[Supplied data]
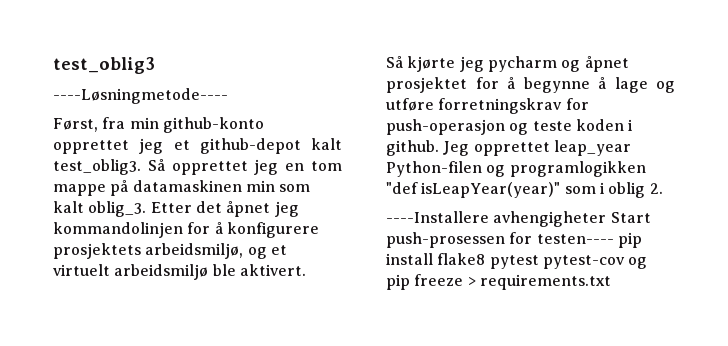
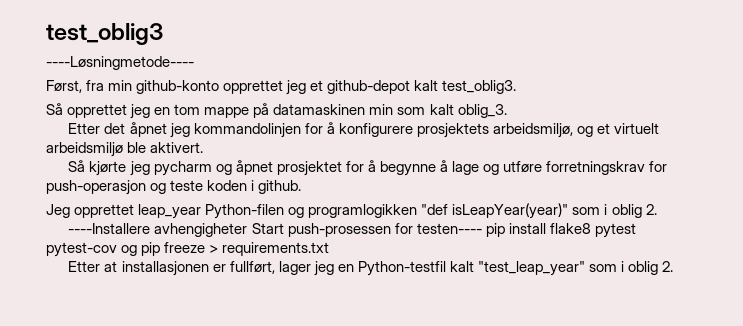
- Først, fra min github-konto opprettet jeg et github-depot kalt test_oblig3. Så opprettet jeg en tom mappe på datamaskinen min som kalt oblig_3. Etter det åpnet jeg kommandolinjen for å konfigurere prosjektets arbeidsmiljø, og et virtuelt arbeidsmiljø ble aktivert.
+ Først, fra min github-konto opprettet jeg et github-depot kalt test_oblig3.
+ Så opprettet jeg en tom mappe på datamaskinen min som kalt oblig_3.
+ Etter det åpnet jeg kommandolinjen for å konfigurere prosjektets arbeidsmiljø, og et virtuelt arbeidsmiljø ble aktivert.
- Så kjørte jeg pycharm og åpnet prosjektet for å begynne å lage og utføre forretningskrav for push-operasjon og teste koden i github. Jeg opprettet leap_year Python-filen og programlogikken "def isLeapYear(year)" som i oblig 2.
+ Så kjørte jeg pycharm og åpnet prosjektet for å begynne å lage og utføre forretningskrav for push-operasjon og teste koden i github.
+ Jeg opprettet leap_year Python-filen og programlogikken "def isLeapYear(year)" som i oblig 2.
+ Etter at installasjonen er fullført, lager jeg en Python-testfil kalt "test_leap_year" som i oblig 2.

[What you will do] Task for the records above: copy every line in which the word "kjørte" occurs.

[Result of this task]
- Så kjørte jeg pycharm og åpnet prosjektet for å begynne å lage og utføre forretningskrav for push-operasjon og teste koden i github. Jeg opprettet leap_year Python-filen og programlogikken "def isLeapYear(year)" som i oblig 2.
+ Så kjørte jeg pycharm og åpnet prosjektet for å begynne å lage og utføre forretningskrav for push-operasjon og teste koden i github.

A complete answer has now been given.